[WHAT YOU WILL DO] Copy out all lines of the records in which the word "text" appears.

[THE INPUT]
----------

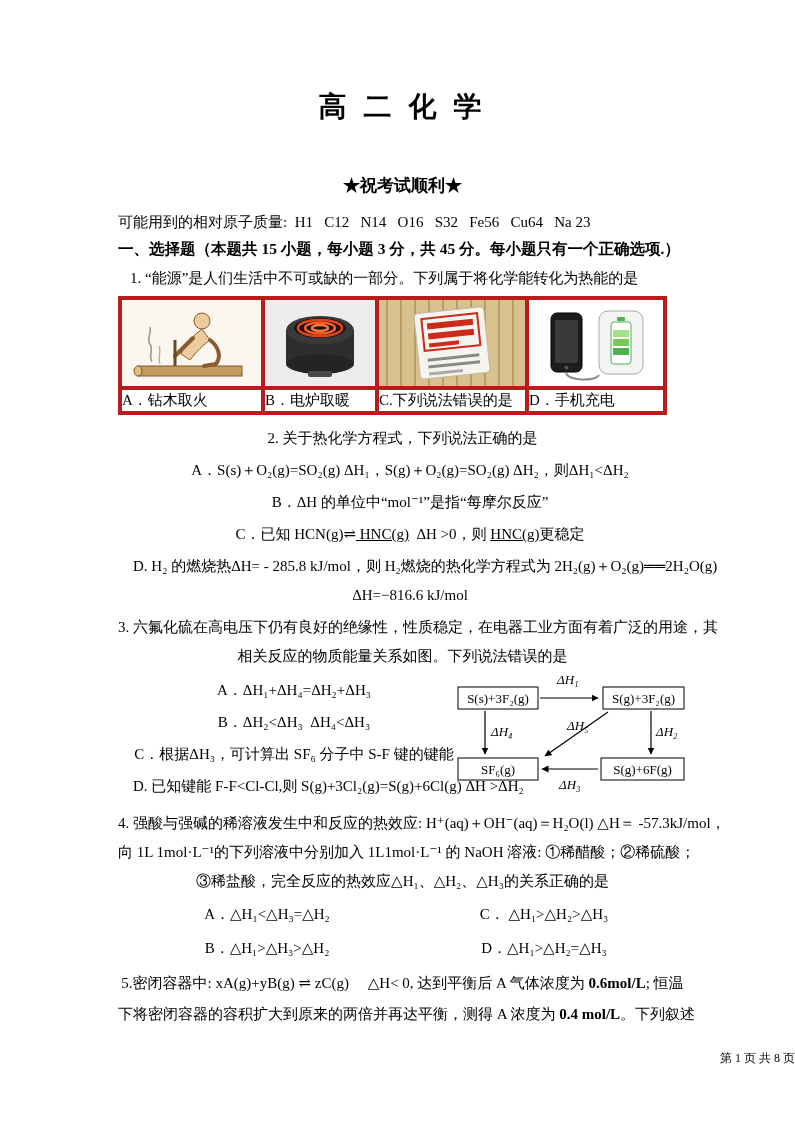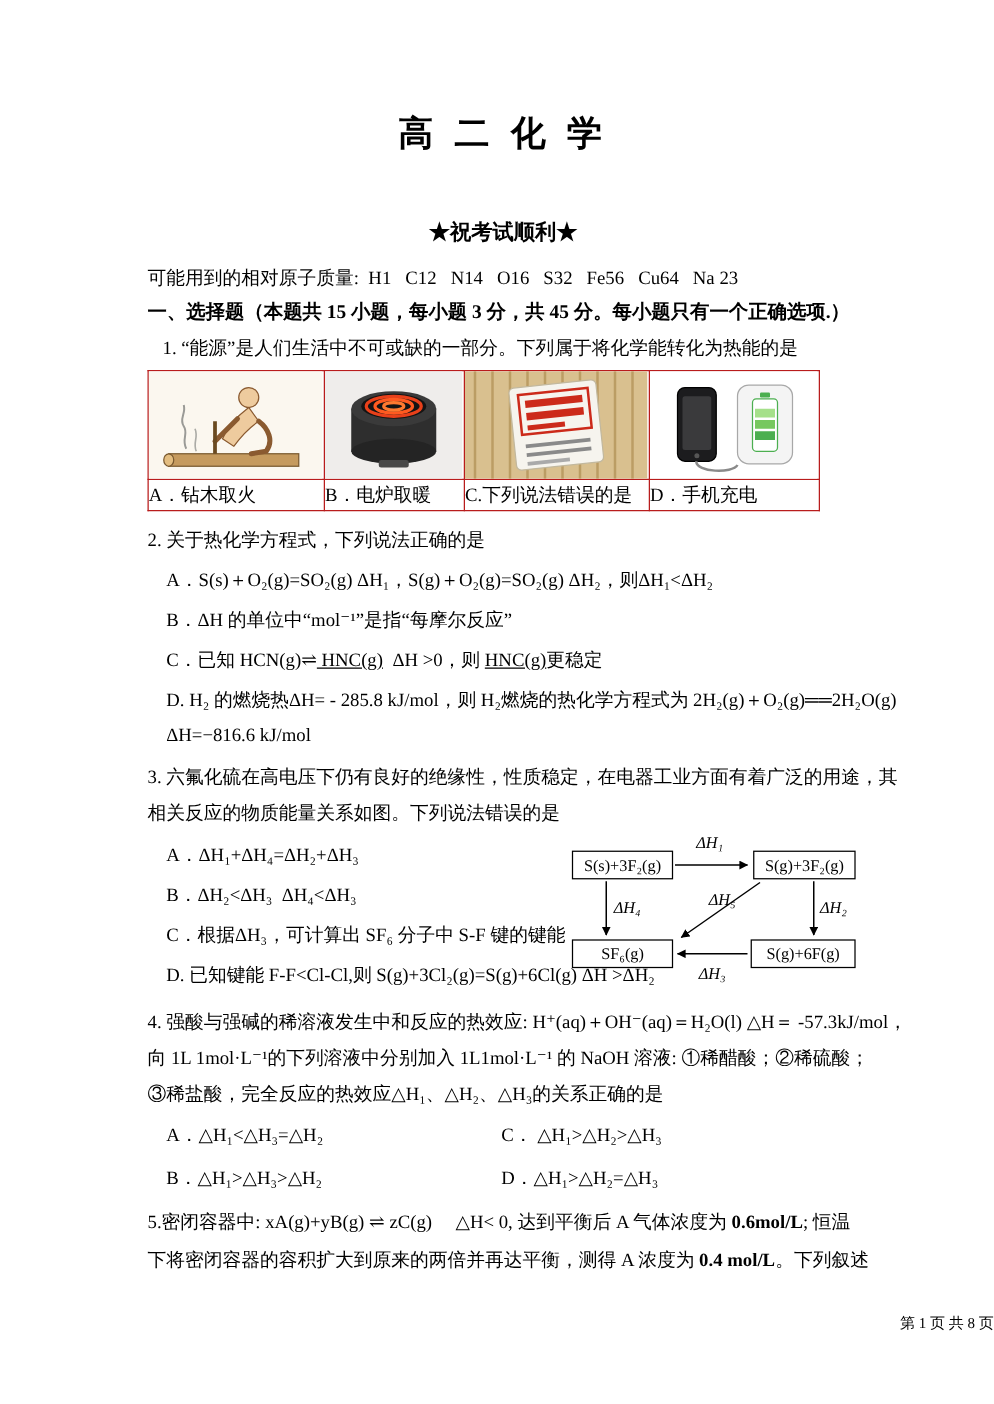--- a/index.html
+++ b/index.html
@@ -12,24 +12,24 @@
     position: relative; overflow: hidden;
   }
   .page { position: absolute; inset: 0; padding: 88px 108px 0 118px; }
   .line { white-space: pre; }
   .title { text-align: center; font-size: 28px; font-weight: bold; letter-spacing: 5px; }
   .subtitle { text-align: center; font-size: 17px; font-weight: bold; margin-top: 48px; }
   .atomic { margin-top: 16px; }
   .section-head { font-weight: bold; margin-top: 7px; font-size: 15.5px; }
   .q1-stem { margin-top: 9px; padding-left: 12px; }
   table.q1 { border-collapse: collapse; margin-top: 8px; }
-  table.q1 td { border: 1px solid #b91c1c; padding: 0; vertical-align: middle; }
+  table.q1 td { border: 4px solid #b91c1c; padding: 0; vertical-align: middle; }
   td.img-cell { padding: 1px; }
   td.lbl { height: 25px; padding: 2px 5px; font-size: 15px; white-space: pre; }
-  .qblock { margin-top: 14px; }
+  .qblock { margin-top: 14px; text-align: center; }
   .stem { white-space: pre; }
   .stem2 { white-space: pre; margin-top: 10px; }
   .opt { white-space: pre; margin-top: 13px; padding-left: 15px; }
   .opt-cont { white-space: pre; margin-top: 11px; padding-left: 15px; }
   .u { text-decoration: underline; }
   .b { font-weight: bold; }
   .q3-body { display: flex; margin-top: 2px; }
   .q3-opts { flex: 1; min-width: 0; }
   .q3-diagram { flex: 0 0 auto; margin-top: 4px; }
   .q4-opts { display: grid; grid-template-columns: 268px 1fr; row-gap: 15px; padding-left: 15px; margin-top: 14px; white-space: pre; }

----------

[YOUR RESPONSE]
   .title { text-align: center; font-size: 28px; font-weight: bold; letter-spacing: 5px; }
   .subtitle { text-align: center; font-size: 17px; font-weight: bold; margin-top: 48px; }
+  .qblock { margin-top: 14px; text-align: center; }
   .u { text-decoration: underline; }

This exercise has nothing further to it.